Under most circumstances, the state legislature passing a ban on parental notification policies would be a tacit admission that state law did not previously prohibit such policies. In this case, the facts are a tad more complicated —but only a tad — because the legislature inserted language to argue that this bill “does not constitute a change in, but is declaratory of, existing law.”

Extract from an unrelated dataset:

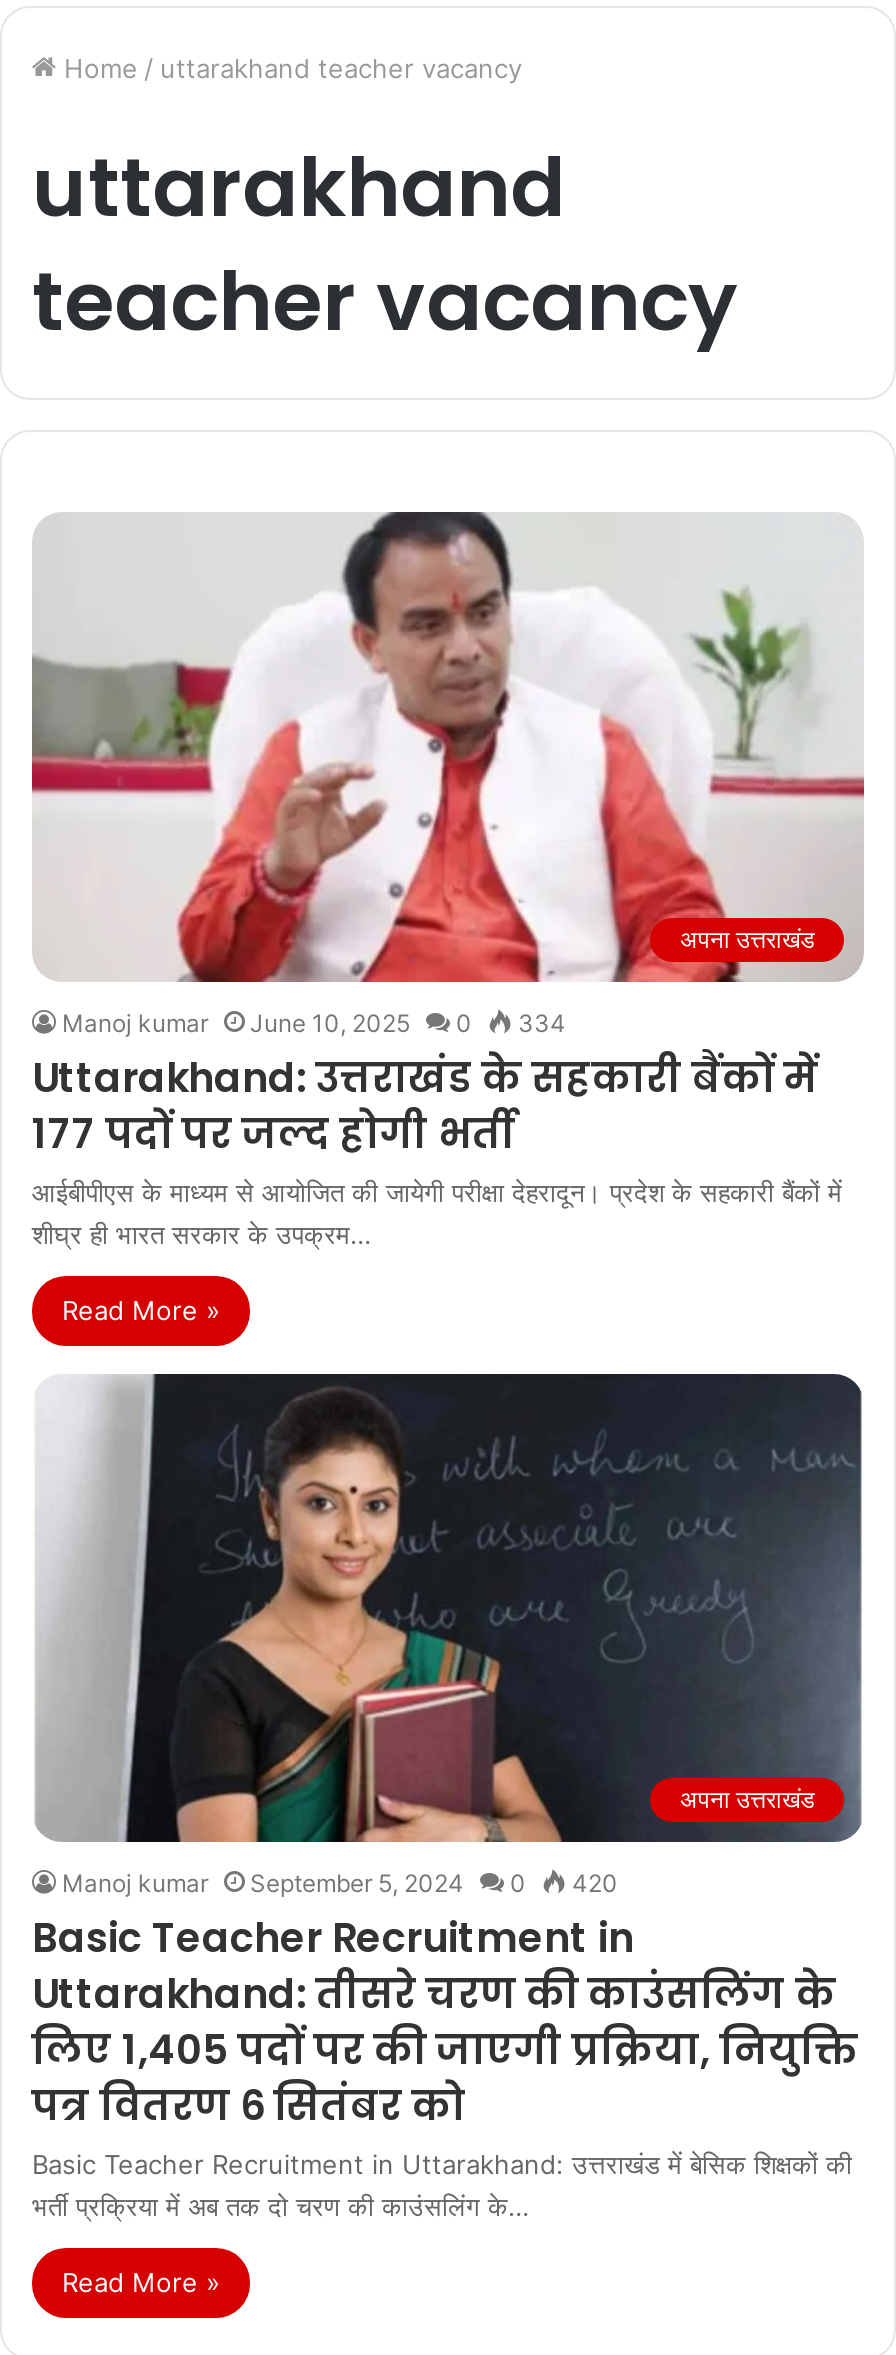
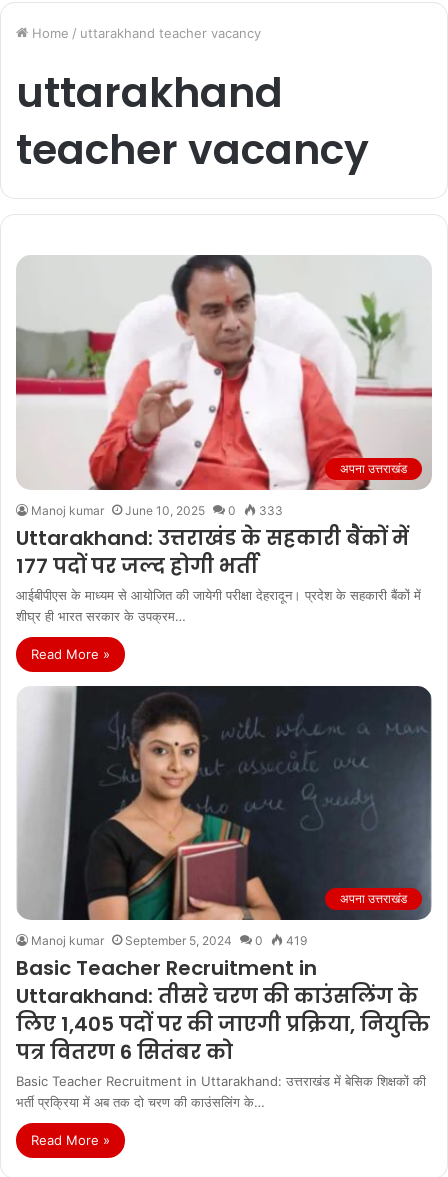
- Manoj kumar June 10, 2025 0 334
+ Manoj kumar June 10, 2025 0 333

- Manoj kumar September 5, 2024 0 420
+ Manoj kumar September 5, 2024 0 419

Such ventriloquism may supply a fig leaf for the attorney general, but it will only deceive those ignorant of how law works. Since at least the time of the scholastic philosopher Thomas Aquinas, there has been a recognition that content of laws must be clearly communicated, so that the people who will be governed by them clearly know what is and isn’t prohibited. When a state passes a new law “declaratory of” its existing law, that’s a pretty clear indication that its existing law did not, in fact, declare the same thing.
“Who in their right mind thinks it’s a good idea to create and pass laws that make it illegal for parents to be part of their child’s educational experience?” protested Chino Valley USD School Board President Sonja Shaw in a statement provided to The Washington Stand. “Governor Newsom, Attorney General Bonta, Superintendent [Tony] Thurmond, and the rest of the political cartel have shown their true colors as cowards who prioritize special interests over the voices of parents. … Remember their names and their allies and the harm they have done to families when you vote.”
Some California-based residents and corporations are already voting with their feet, even before election day. This law was “the final straw” for Elon Musk, the world’s richest man, owner of Tesla, SpaceX, and X (formerly Twitter). He declared that, “because of this law and the many others that preceded it, attacking both families and companies,” he would move the headquarters of SpaceX and X from California to Texas. Tesla’s headquarters officially relocated from California to Texas in 2021.
“Parents are not the enemy,” pleaded Assembly Minority Leader James Gallagher (R). “They are critical to a child’s growth and wellbeing, and they have a constitutional right to be involved in their education. This new law says loud and clear that Newsom thinks politicians and school administrators trump parents when it comes to what’s best for kids. He is wrong.”
Joshua Arnold is a senior writer at The Washington Stand.